Polyphenol oxidase is listed as a morpheein, a protein that can form two or more different homo-oligomers (morpheein forms), but must come apart and change shape to convert between forms. It exists as monomer, trimer, tetramer, octamer, dodecamer.[3][4] Evidences for this are multiple (protein moonlighting functions,[5] Substrate binding/turnover impacts multimerization,[6] Different assemblies have different activities,[7] Kinetic hysteresis[6]).
In plants, PPO is a plastidic enzyme with unclear synthesis and function. In functional chloroplasts, it may be involved in some aspect of oxygen chemistry like mediation of pseudocyclic photophosphorylation.[8]
Enzyme nomenclature differentiates between monophenol oxidase enzymes (tyrosinases) and o-diphenol:oxygen oxidoreductase enzymes (catechol oxidases). Therefore, please refer to the tyrosinase and catechol oxidase articles for more information on polyphenol oxidase enzymes.
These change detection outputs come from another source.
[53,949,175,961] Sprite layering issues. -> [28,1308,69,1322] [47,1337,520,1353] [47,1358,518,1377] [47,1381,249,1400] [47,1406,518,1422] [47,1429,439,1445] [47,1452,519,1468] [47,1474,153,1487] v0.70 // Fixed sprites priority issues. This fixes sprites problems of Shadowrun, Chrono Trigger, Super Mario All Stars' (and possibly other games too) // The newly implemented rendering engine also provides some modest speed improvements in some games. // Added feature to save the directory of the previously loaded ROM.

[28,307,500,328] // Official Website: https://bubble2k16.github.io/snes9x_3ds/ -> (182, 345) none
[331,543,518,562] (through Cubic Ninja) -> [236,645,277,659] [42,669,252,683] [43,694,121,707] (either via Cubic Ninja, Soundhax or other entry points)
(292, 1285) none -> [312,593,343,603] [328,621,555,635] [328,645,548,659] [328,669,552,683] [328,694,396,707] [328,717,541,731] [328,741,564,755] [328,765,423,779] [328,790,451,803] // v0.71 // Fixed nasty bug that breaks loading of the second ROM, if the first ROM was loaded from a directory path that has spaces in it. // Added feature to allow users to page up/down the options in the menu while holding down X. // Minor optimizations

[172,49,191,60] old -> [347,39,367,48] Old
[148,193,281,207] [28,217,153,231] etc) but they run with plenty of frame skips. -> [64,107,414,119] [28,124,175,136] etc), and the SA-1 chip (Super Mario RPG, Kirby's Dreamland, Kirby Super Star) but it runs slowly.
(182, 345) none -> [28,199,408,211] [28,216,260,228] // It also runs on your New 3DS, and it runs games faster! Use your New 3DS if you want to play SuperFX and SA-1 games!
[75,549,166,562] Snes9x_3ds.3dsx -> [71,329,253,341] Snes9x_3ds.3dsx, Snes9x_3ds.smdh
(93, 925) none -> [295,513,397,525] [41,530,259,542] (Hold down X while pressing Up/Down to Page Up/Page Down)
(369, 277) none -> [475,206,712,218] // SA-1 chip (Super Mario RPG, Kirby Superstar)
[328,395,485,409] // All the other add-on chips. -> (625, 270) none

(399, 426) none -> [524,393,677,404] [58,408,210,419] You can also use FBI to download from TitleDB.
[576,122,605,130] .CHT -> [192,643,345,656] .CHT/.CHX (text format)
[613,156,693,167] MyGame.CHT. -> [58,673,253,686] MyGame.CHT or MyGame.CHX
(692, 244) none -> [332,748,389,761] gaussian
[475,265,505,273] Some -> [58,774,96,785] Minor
A mixture of monophenol oxidase and catechol oxidase enzymes is present in nearly all plant tissues, and can also be found in bacteria, animals, and fungi. In insects, cuticular polyphenol oxidases are present[9] and their products are responsible for desiccation tolerance.
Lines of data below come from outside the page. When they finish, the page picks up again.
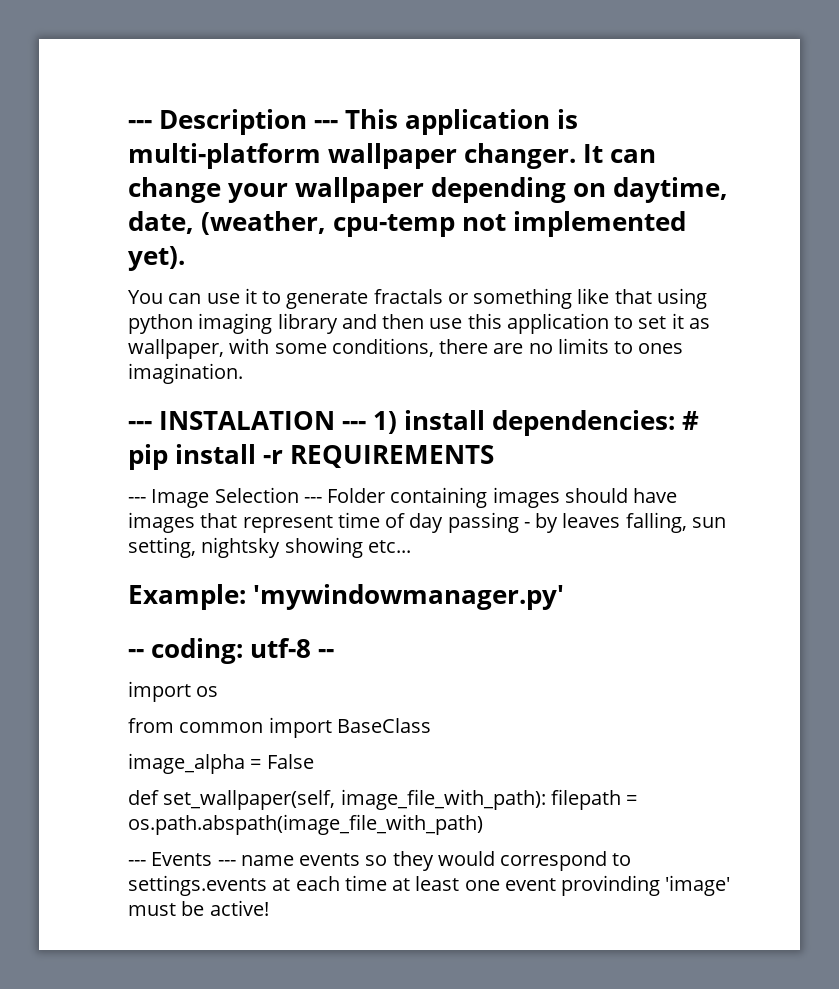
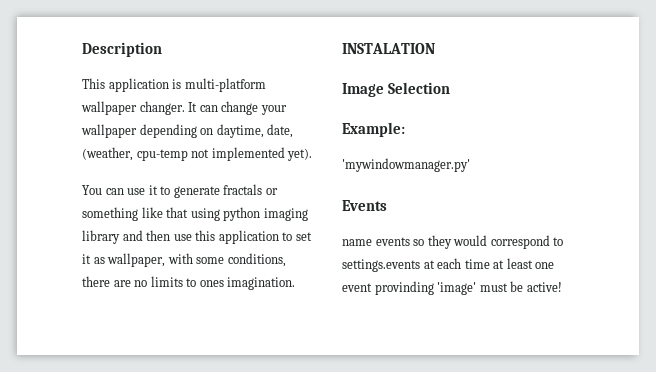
[128,120,152,129] --- -> (82, 49) none
[314,120,339,129] --- -> (162, 49) //
[128,421,152,430] --- -> (296, 283) none
[341,410,700,436] [128,444,495,470] [128,487,678,508] [128,512,726,533] [128,537,411,558] --- 1) install dependencies: # pip install -r REQUIREMENTS // --- Image Selection --- Folder containing images should have images that represent time of day passing - by leaves falling, sun setting, nightsky showing etc... -> [342,82,451,97] // Image Selection
(246, 597) none -> (405, 129) //
[128,638,335,664] [128,681,219,702] [128,717,431,738] [128,753,314,774] [128,789,638,810] [128,814,483,835] [128,852,236,866] -- coding: utf-8 -- // import os // from common import BaseClass // image_alpha = False // def set_wallpaper(self, image_file_with_path): filepath = os.path.abspath(image_file_with_path) // --- Events --- -> [342,200,387,211] Events //

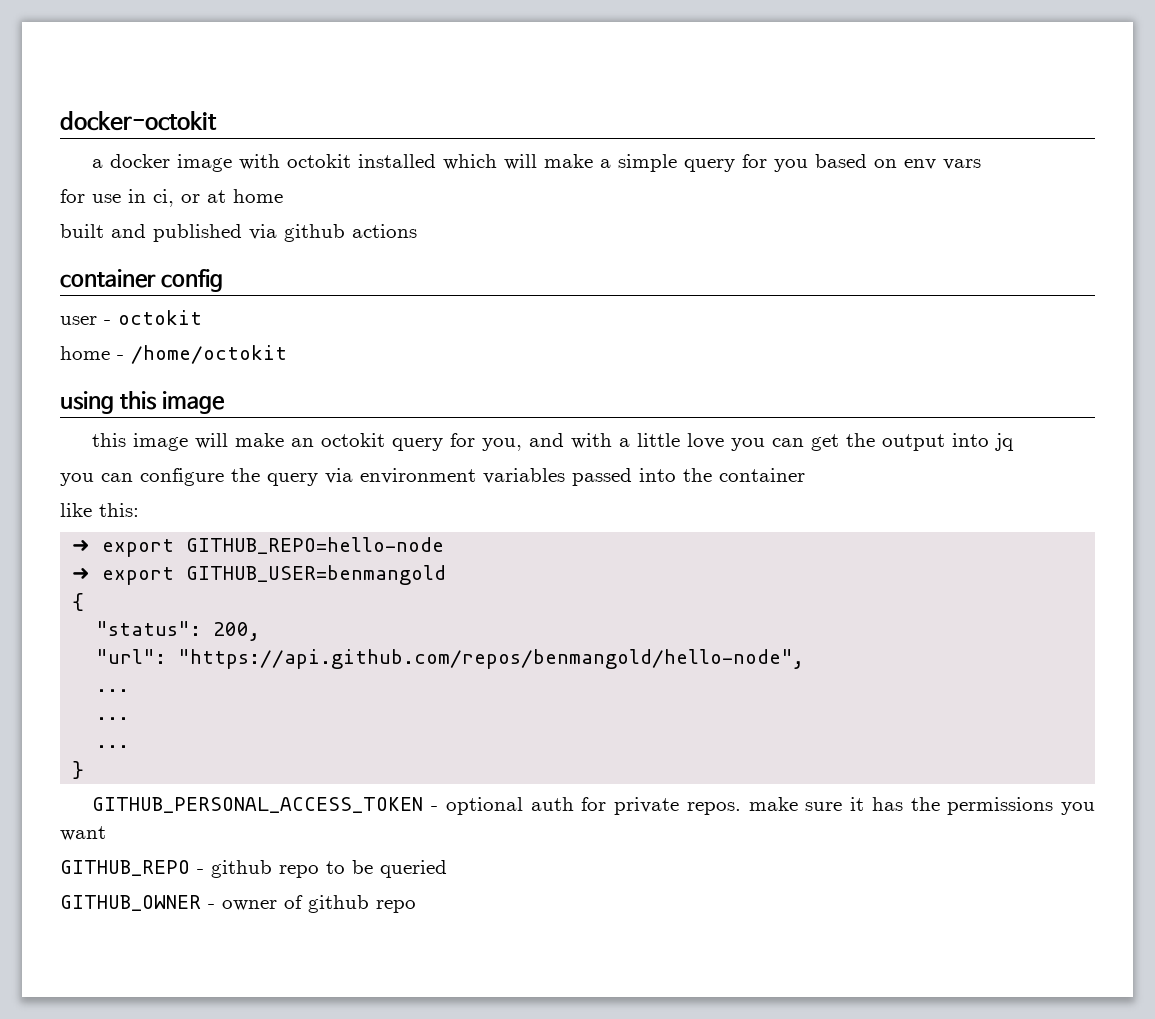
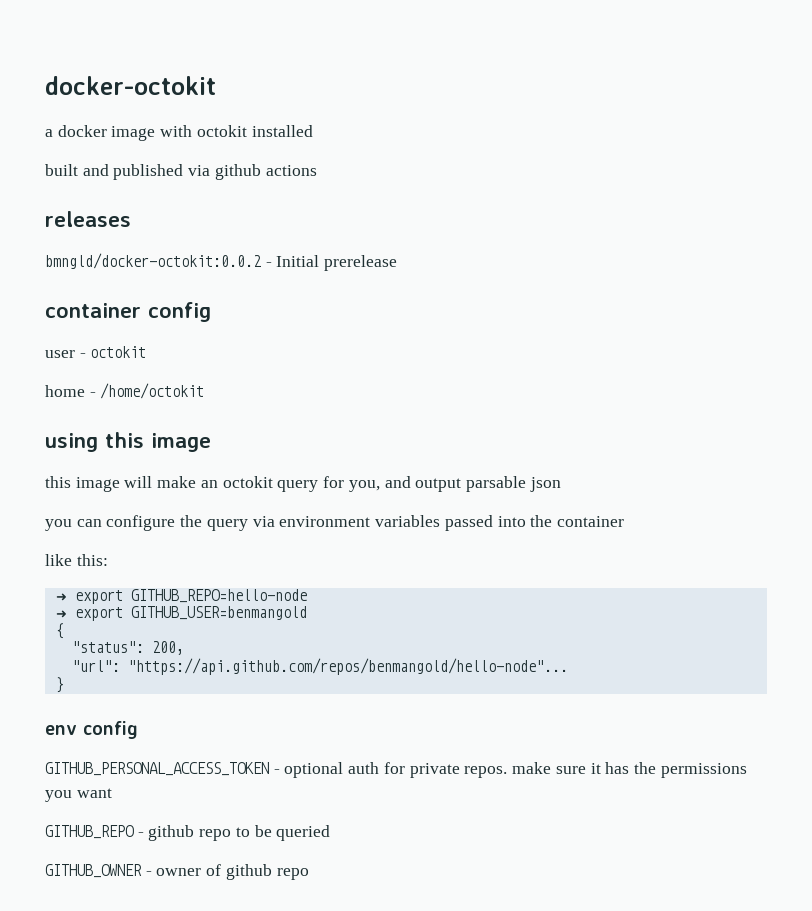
[443,154,982,172] [60,189,283,207] which will make a simple query for you based on env vars // for use in ci, or at home -> (313, 131) none
(417, 231) none -> [45,211,131,227] [45,253,398,271] // releases // bmngld/docker-octokit:0.0.2 - Initial prerelease
[571,433,1015,451] with a little love you can get the output into jq -> [415,476,561,492] output parsable json
[178,649,805,669] [96,689,130,692] [96,717,130,720] [96,745,130,748] "https://api.github.com/repos/benmangold/hello-node", // ... // ... // ... -> [127,658,568,675] "https://api.github.com/repos/benmangold/hello-node"...
(85, 770) none -> [45,721,138,739] // env config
In fact, browning by PPO is not always an undesirable reaction; the familiar brown color of tea (especially black tea) and cocoa[10] is developed by PPO enzymatic browning during product processing.
Grape reaction product (2-S glutathionyl caftaric acid) is an oxidation compound produced by action of PPO on caftaric acid and found in wine. This compound production is responsible for the lower level of browning in certain white wines.
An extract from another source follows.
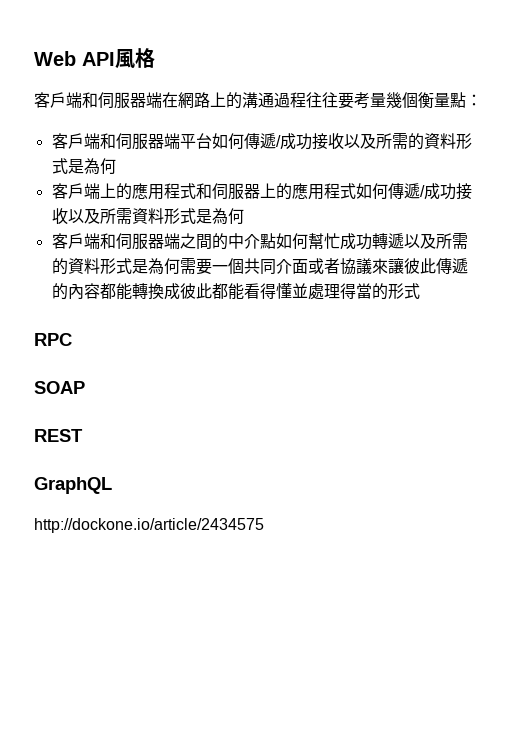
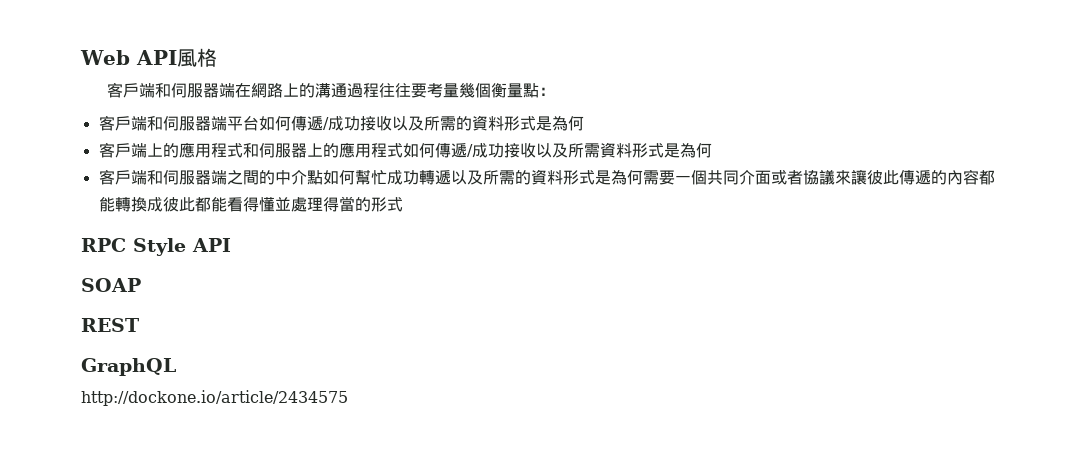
(72, 339) none -> [133,238,231,256] Style API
Arctic Apples are a suite of trademarked apples that contain a nonbrowning trait. Specifically, gene silencing is used to turn down the expression of polyphenol oxidase (PPO), thus preventing the fruit from browning. They are therefore genetically modified food.
There are two types of inhibitor of polyphenol oxidase. Those competitive to oxygen in the copper site of the enzyme and those competitive to phenolics. Tentoxin has also been used in recent research to eliminate the polyphenol oxidase activity from seedlings of higher plants.[11] Tropolone is a grape polyphenol oxidase inhibitor.[12] Another inhibitor of this enzyme is potassium pyrosulphite (K2S2O5).[13] Banana root PPO is strongly inhibited by dithiothreitol and sodium metabisulfite.[14]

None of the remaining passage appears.